Prudencia ante los resultados
En un análisis publicado también en Science, Asif Ghazanfar y Gavin Steingo, de la Universidad de Priceton (Estados Unidos), recalcan que los autores se cuidan de señalar que las habilidades que observaron no son comportamientos naturales: “fueron condicionadas a través de recompensas extrínsecas, no de las aparentemente intrínsecas que experimentan los humanos cuando siguen pulsaciones rítmicas”.
“Un comportamiento que ha sido condicionado puede no ser equivalente a un comportamiento que surge espontáneamente”, subrayan.
Para Miquel Llorente, del departamento de Psicología de la Universidad de Girona (España), aunque el estudio presenta resultados llamativos sobre la sensibilidad rítmica en primates no humanos, las conclusiones deben tomarse con mucha prudencia.
El tamaño muestral es extremadamente reducido y se basa en individuos entrenados durante largos períodos para realizar tareas altamente artificiales, recuerda el experto, que no participa en el estudio.
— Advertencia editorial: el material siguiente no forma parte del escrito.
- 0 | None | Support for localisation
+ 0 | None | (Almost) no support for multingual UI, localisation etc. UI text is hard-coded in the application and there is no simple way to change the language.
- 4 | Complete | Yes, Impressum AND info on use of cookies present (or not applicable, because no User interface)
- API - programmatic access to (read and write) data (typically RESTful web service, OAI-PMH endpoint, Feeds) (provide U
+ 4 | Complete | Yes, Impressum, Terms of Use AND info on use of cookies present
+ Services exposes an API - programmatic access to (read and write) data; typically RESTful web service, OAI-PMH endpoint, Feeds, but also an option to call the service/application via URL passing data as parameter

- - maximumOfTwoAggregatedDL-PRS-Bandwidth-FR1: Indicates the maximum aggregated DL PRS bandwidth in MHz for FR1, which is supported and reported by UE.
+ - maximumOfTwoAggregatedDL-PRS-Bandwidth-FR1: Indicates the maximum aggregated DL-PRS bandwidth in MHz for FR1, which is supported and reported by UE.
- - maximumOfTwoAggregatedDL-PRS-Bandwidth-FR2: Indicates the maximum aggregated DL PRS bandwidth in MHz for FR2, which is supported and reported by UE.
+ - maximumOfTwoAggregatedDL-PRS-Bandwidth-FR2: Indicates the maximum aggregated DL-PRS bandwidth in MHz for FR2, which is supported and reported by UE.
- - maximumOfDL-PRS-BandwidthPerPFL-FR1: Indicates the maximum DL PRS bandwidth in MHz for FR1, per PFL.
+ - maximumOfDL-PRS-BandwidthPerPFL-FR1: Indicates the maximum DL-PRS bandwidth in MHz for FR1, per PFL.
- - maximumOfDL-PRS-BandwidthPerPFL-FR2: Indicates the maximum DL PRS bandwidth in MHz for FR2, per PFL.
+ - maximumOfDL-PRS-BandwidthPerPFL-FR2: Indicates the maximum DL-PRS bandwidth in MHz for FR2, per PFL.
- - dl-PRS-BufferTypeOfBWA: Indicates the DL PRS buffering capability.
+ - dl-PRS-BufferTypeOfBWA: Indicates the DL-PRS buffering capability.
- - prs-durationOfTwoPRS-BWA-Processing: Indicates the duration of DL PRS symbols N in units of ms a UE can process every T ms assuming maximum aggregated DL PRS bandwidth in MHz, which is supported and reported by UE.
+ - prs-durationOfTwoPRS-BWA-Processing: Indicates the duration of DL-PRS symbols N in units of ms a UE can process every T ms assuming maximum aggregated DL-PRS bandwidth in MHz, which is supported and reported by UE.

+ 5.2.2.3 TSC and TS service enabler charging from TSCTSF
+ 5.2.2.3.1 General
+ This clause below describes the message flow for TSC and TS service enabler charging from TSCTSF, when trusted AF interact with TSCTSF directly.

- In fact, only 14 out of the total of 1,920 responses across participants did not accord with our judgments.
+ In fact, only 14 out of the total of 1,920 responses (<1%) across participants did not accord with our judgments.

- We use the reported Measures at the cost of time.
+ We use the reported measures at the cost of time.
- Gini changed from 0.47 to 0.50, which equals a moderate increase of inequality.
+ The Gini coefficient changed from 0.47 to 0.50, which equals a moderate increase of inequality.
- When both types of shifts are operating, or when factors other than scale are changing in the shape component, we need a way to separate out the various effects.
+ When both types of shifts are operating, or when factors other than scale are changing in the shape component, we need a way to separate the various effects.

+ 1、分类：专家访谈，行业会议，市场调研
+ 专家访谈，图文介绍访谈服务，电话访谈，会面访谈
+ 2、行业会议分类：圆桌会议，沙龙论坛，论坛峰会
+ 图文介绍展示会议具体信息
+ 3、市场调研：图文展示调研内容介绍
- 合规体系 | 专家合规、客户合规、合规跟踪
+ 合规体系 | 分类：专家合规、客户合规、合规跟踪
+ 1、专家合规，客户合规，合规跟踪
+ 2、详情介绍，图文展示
“Este tipo de protocolos, aun siendo clásicos en neurociencia, se alejan notablemente del repertorio natural de la especie y dificultan la extrapolación realista de los resultados”, señala a Science Media Centre, una plataforma de recursos científicos para periodistas.
Además, apunta, “el coste de mantener a estos animales en entornos experimentales tan restrictivos obliga a evaluar si el beneficio científico compensa la carga para su bienestar”.